На следующий день после похорон Александра II, 8 марта, собрался Совет Министров, чтобы решить вопрос о конституции, которую, по словам одного из ее составителей графа Лорис-Меликова, Александр II должен был подписать в день убийства. Она была детищем и Константина Николаевича, давно убеждавшего старшего брата в необходимости привлечь общественные силы к рассмотрению важнейших законодательных дел. Великий князь попытался верховодить и сегодня, тем более что среди министров было много его сторонников. Но пришло время других людей, и новый государь внял лишь словам К. П. Победоносцева.

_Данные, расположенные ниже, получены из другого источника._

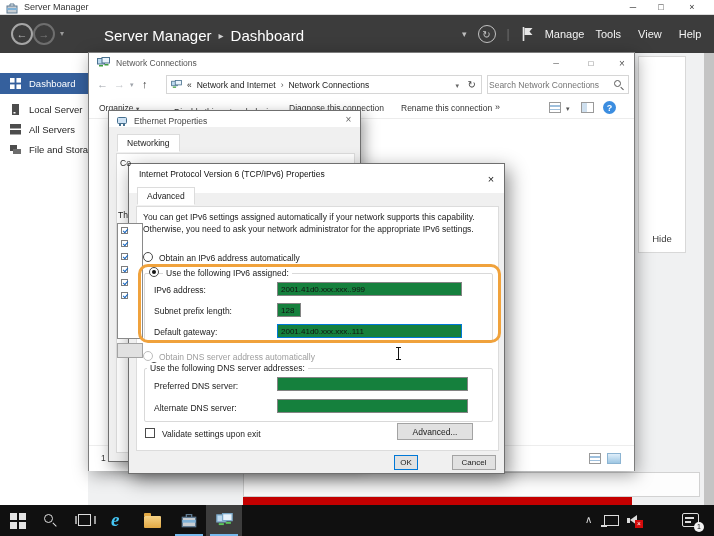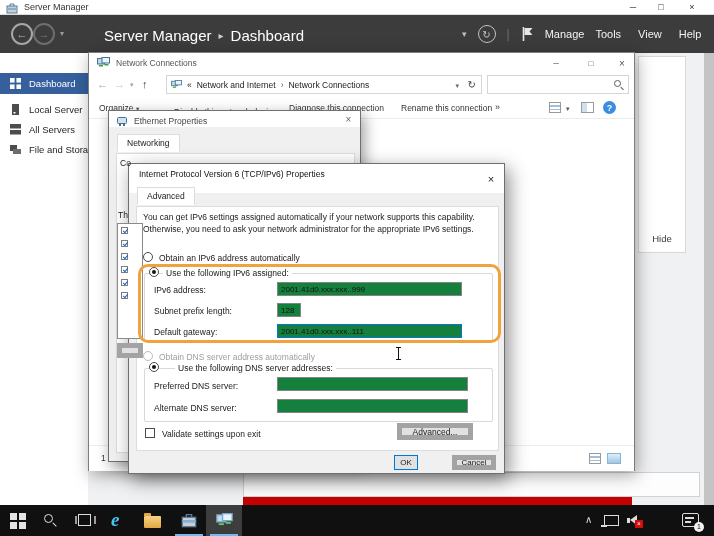--- a/index.html
+++ b/index.html
@@ -212,6 +212,7 @@
         <span class="abs" style="right:5px; top:3px; font-size:10px; color:#444;">↻</span>
       </div>
       <div class="abs" style="left:398px; top:2px; width:142px; height:19px; border:1px solid #d6d6d6;">
+        <input style="position: absolute; left: 1px; top: 1px; width: 118px; height: 15px; border: none; outline: none; font-size: 8.5px; font-family: &quot;Liberation Sans&quot;, sans-serif; color: rgb(51, 51, 51);" placeholder="Search Network Connections">
         <span class="mag" style="right:7px; top:4px;"></span>
       </div>
     </div>

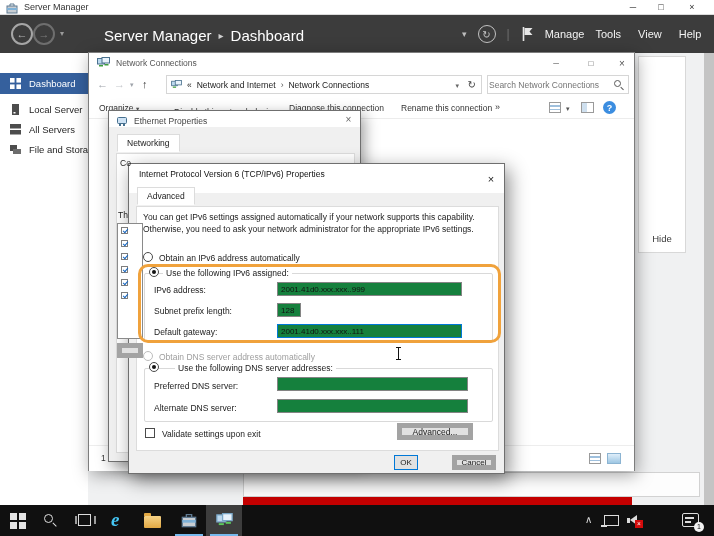--- a/index.html
+++ b/index.html
@@ -301,7 +301,7 @@
 
     <div class="grp" style="left:15px; top:204px; width:349px; height:54px; z-index:1;"></div>
     <span class="radio sel" style="left:20px; top:198px; z-index:2;"></span>
-    <span class="lbl" style="left:46px; top:199px; background:#fff; padding:0 3px; z-index:2;">Use the following DNS server addresses:</span>
+    <span class="lbl" style="left:18px; top:199px; background:#fff; padding:0 3px; z-index:2;">Use the following DNS server addresses:</span>
 
     <span class="lbl" style="left:25px; top:217px; z-index:2;">Preferred DNS server:</span>
     <input class="fld" style="left: 148px; top: 213px; width: 191px; height: 14px; z-index: 2;" value="">

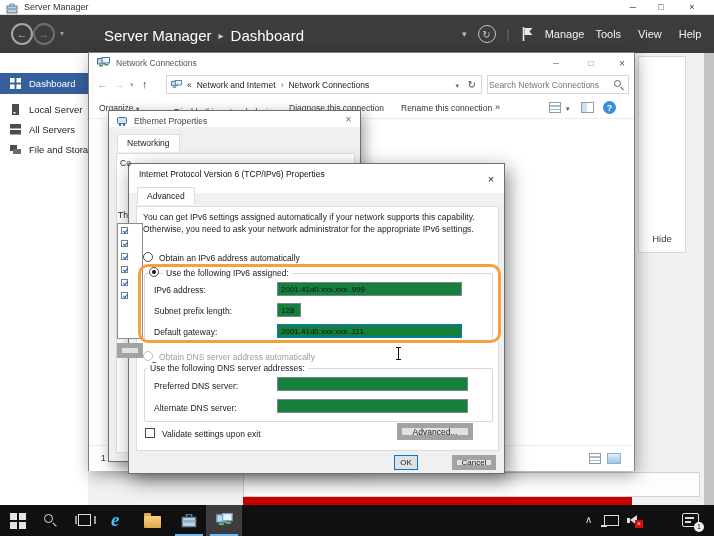--- a/index.html
+++ b/index.html
@@ -26,7 +26,7 @@
   .fld { position:absolute; border:1px solid #848484; background:#15803d; font-size:8px;
          font-family:"Liberation Sans",sans-serif; padding:0 3px; outline:none; color:#111; }
   .grp { position:absolute; border:1px solid #d9d9d9; border-radius:2px; }
-  .btn { position:absolute; background:#e1e1e1; border:5px solid #a3a3a3; font-size:8.5px;
+  .btn { position:absolute; background:#e1e1e1; border:1px solid #a3a3a3; font-size:8.5px;
          display:flex; align-items:center; justify-content:center; color:#1a1a1a; }
   .radio { position:absolute; width:10px; height:10px; border:1px solid #4a4a4a;
            border-radius:50%; background:#fff; }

– В России хотят ввести конституцию, – возмущался обер-прокурор Святейшего Синода, – и если не сразу, то, по крайней мере, сделать к ней первый шаг. И эту фальшь по иноземному образцу, для нас непригодную, хотят, к нашему несчастью, к нашей погибели, ввести у нас. Что дало освобождение крестьян? Кабаки и лень. Открытие земств? Говорильни негодных людей. Новые судебные учреждения? Наплодили адвокатов, которые оправдывают злодеяния. Свобода печати? Только хулу на власть разносят…
Под ярким впечатлением недавнего цареубийства, эксплуатируя страшную беду, к управлению государства пришли новые люди, неся рутинное мироощущение, основанное на борьбе с инакомыслием и любым недовольством российскими порядками. Зачем лечить государство, ставить точный диагноз болезни, когда можно действовать проще – сделать обезболивающий укол, то есть загнать хворь внутрь, чтобы она не была на виду.
На третий день после похорон отца Александр III послал к постылому дяде его младшего брата Владимира Николаевича. Тот и передал Константину Николаевичу, что государь его не любит и хочет, чтобы он отказался от всех должностей и покинул Петербург.